The Atterberg Limits are the most common tests specified by practicing geotechnical and pavement engineers the world over. They are used to classify soils using the framework pioneered by Terzaghi and Casagrande during their work with the US Public Roads Bureau in the 1920s and 1930s and are also correlated with many fundamental soil parameters, used in design and construction projects. In the 21st century the Atterberg Limits remain a key component of the testing armory of practicing geotechnical engineers as they can be obtained easily for the large numbers of samples that are needed on major construction projects and allow for rapid assessments of key soil parameters. Their fundamental definitions are worthy of review; the thread-rolling test for plastic limit has remained largely unchanged since Atterberg first described it in 1911 but the definition and measurement of liquid limit varies across the globe. The fundamental mechanics of the Casagrande Cup liquid limit have been the subject of recent study showing clearly that liquid limit determined in this way relates to a fixed value of specific soil strength (i.e. strength per unit density) as opposed to a fixed strength value when liquid limit is measured by the fall-cone method. These findings explain the deviation between liquid limits measured by the two methods for high plasticity soils without the need to invoke different strength regimes.
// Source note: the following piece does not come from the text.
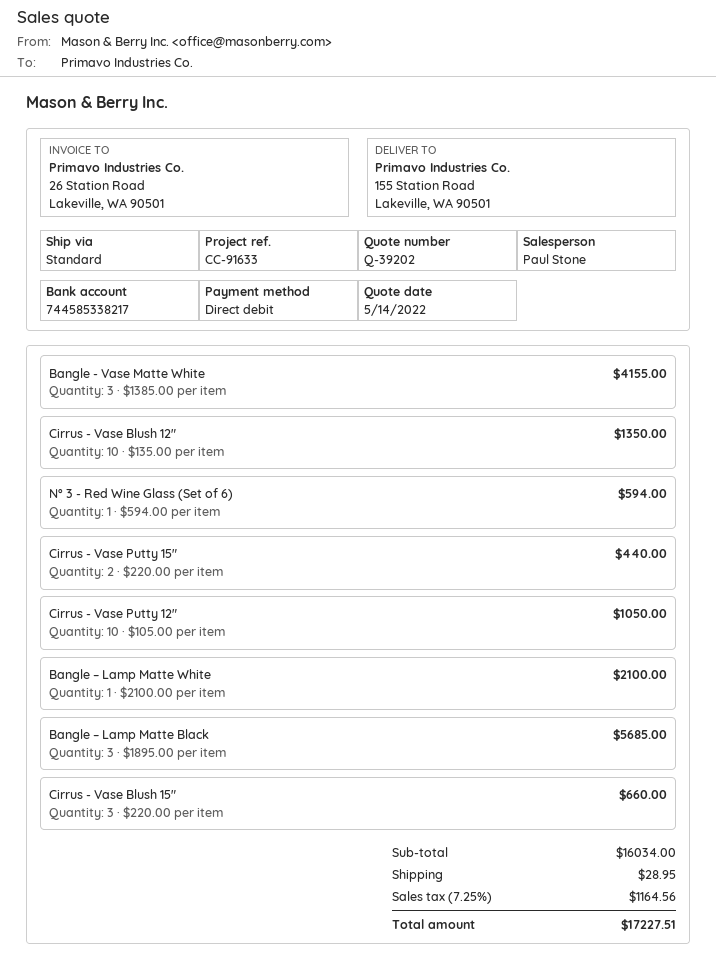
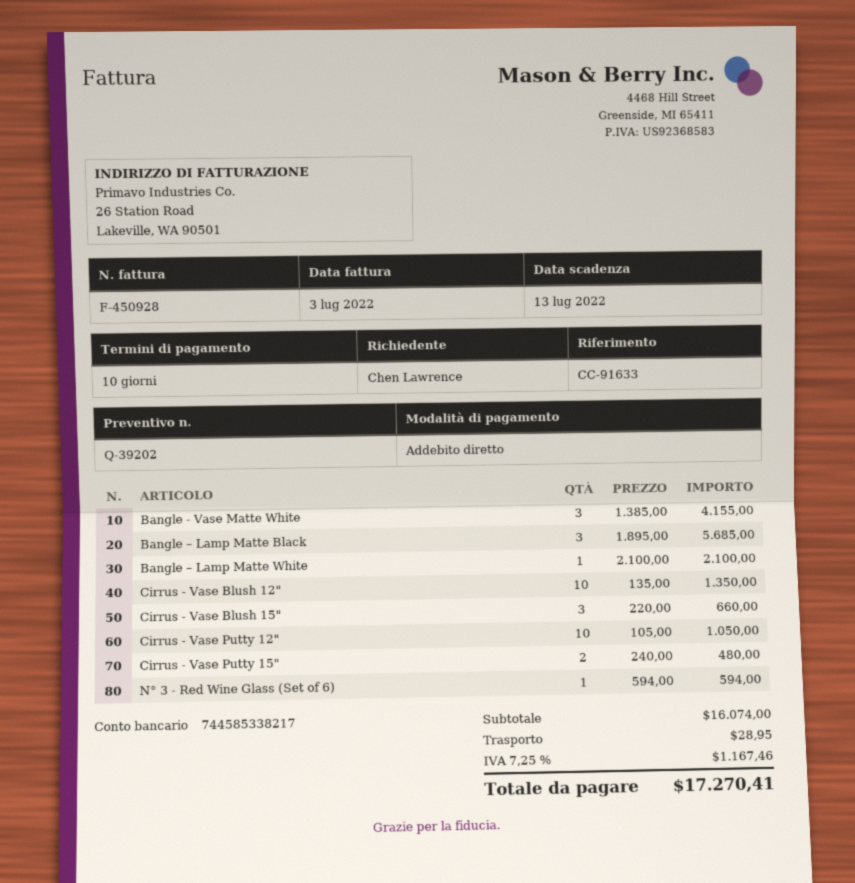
Cirrus - Vase Putty 15": 2 x 220.00 = 440.00 -> 2 x 240.00 = 480.00
subtotal: 16034.00 -> 16074.00
tax: 7.25% = 1164.56 -> 7.25% = 1167.46
total: 17227.51 -> 17270.41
The brittle failure mechanism in the thread-rolling test has also been recently re-examined. It is proposed that the brittle failure observed in the plastic limit test is caused by either air entry or cavitation in the clay and plastic limit and does not correspond to a fixed strength. The Atterberg Limits are used to compute liquidity index which is widely related to clay strength variation, this is critical for many areas of construction (especially when rapid assessments of strength are required). The Russian code for the design of piled foundations, for example, uses liquidity index values to assess shaft friction. Recent research outcomes at the University of Cambridge have challenged certain assumptions pertaining to widely-used correlations between liquidity index and undrained strength.
Original languageEnglish
Title of host publicationAdvances in Transportation Geotechnics and Materials for Sustainable Infrastructure
Subtitle of host publicationGeoHubei 2014 (GSP250)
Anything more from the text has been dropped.